• _Information_
=== Section Start ===

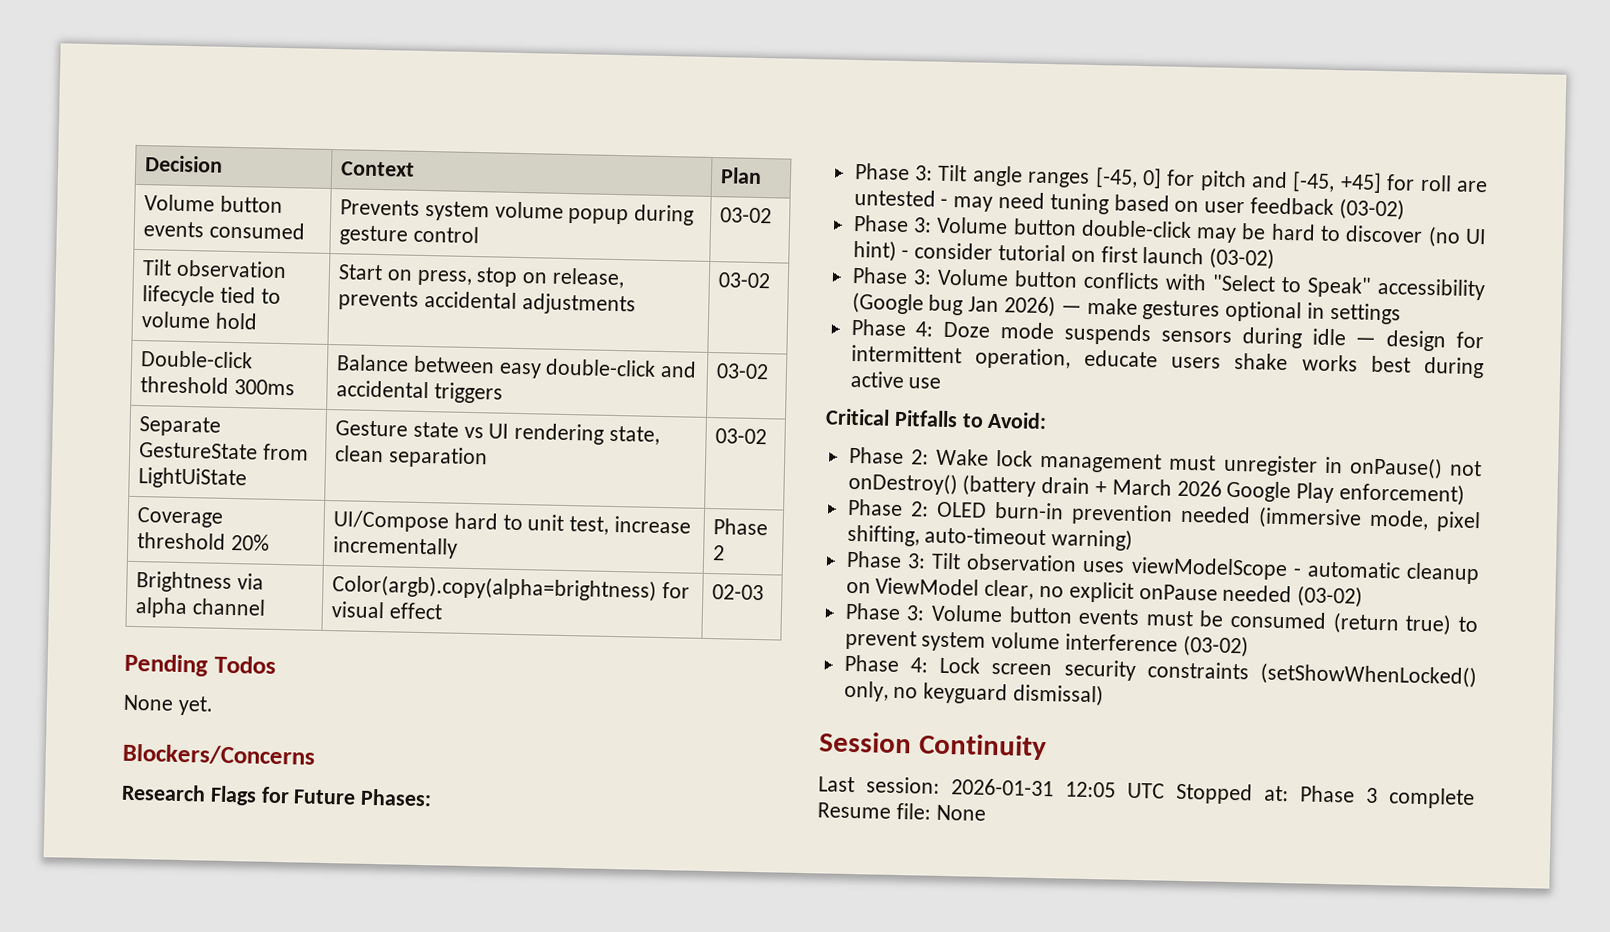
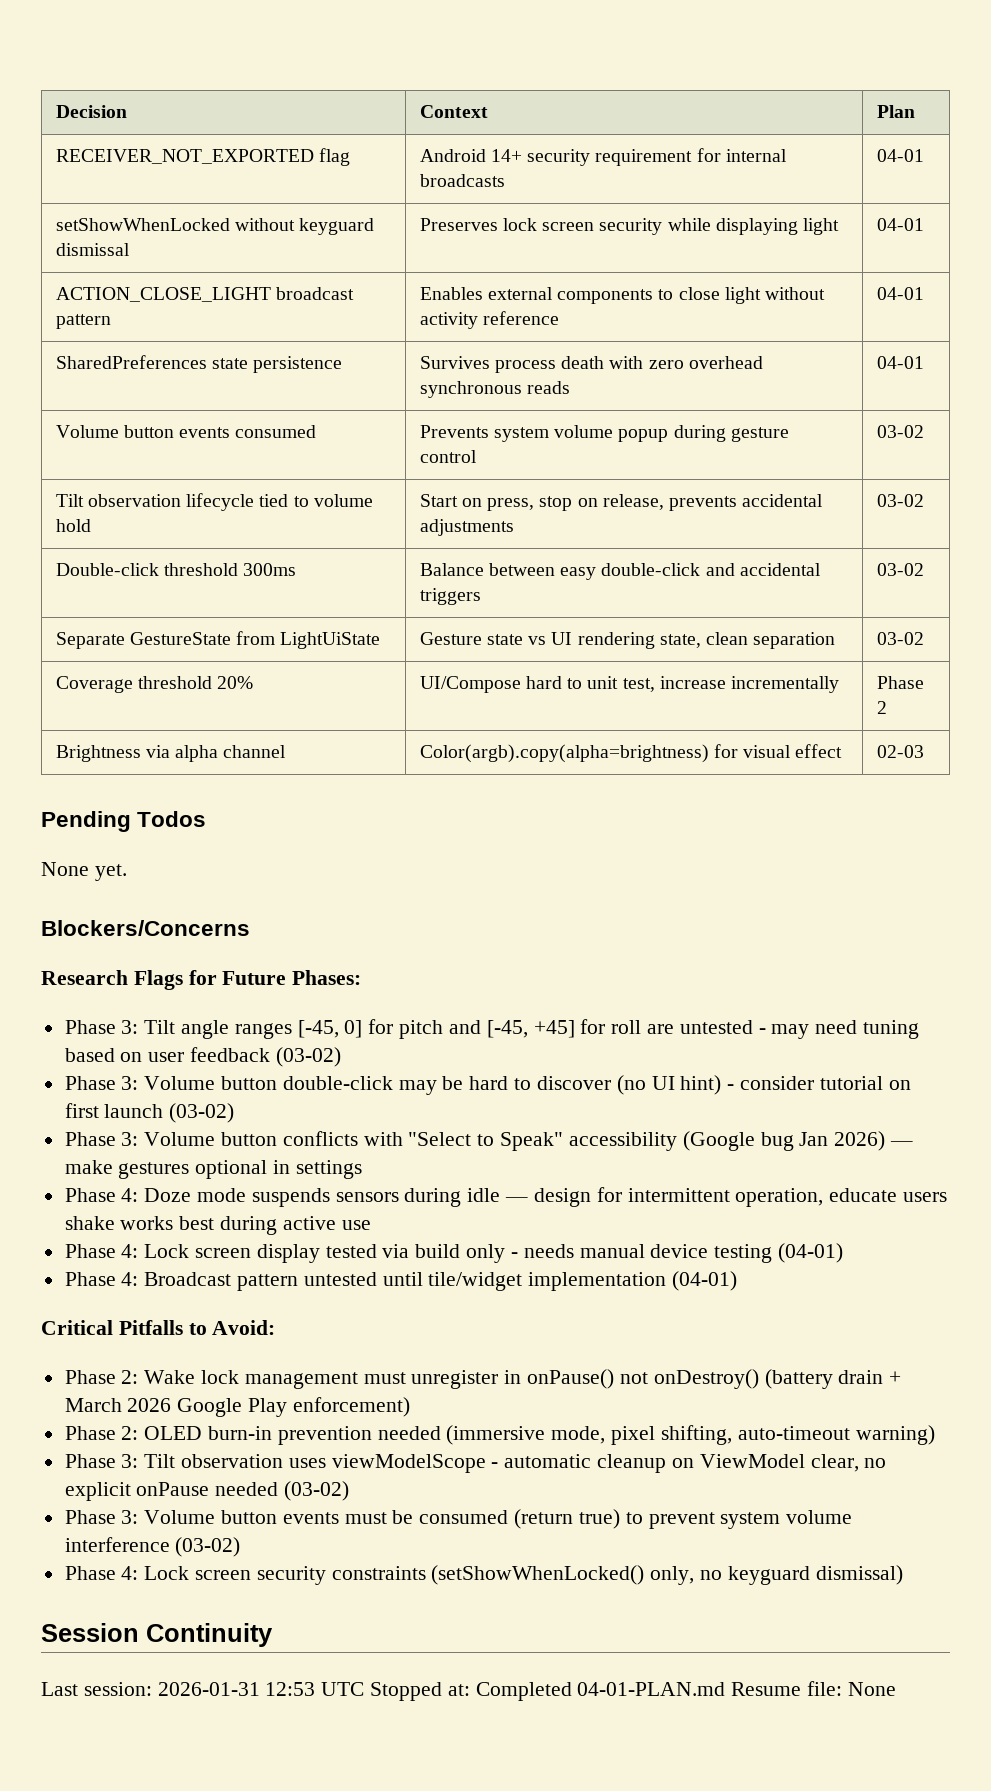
+ RECEIVER_NOT_EXPORTED flag | Android 14+ security requirement for internal broadcasts | 04-01
+ setShowWhenLocked without keyguard dismissal | Preserves lock screen security while displaying light | 04-01
+ ACTION_CLOSE_LIGHT broadcast pattern | Enables external components to close light without activity reference | 04-01
+ SharedPreferences state persistence | Survives process death with zero overhead synchronous reads | 04-01
+ Phase 4: Lock screen display tested via build only - needs manual device testing (04-01)
+ Phase 4: Broadcast pattern untested until tile/widget implementation (04-01)
- Last session: 2026-01-31 12:05 UTC Stopped at: Phase 3 complete Resume file: None
+ Last session: 2026-01-31 12:53 UTC Stopped at: Completed 04-01-PLAN.md Resume file: None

=== Section End ===

Omitting all images, print the listing exactly.

+ RECEIVER_NOT_EXPORTED flag | Android 14+ security requirement for internal broadcasts | 04-01
+ setShowWhenLocked without keyguard dismissal | Preserves lock screen security while displaying light | 04-01
+ ACTION_CLOSE_LIGHT broadcast pattern | Enables external components to close light without activity reference | 04-01
+ SharedPreferences state persistence | Survives process death with zero overhead synchronous reads | 04-01
+ Phase 4: Lock screen display tested via build only - needs manual device testing (04-01)
+ Phase 4: Broadcast pattern untested until tile/widget implementation (04-01)
- Last session: 2026-01-31 12:05 UTC Stopped at: Phase 3 complete Resume file: None
+ Last session: 2026-01-31 12:53 UTC Stopped at: Completed 04-01-PLAN.md Resume file: None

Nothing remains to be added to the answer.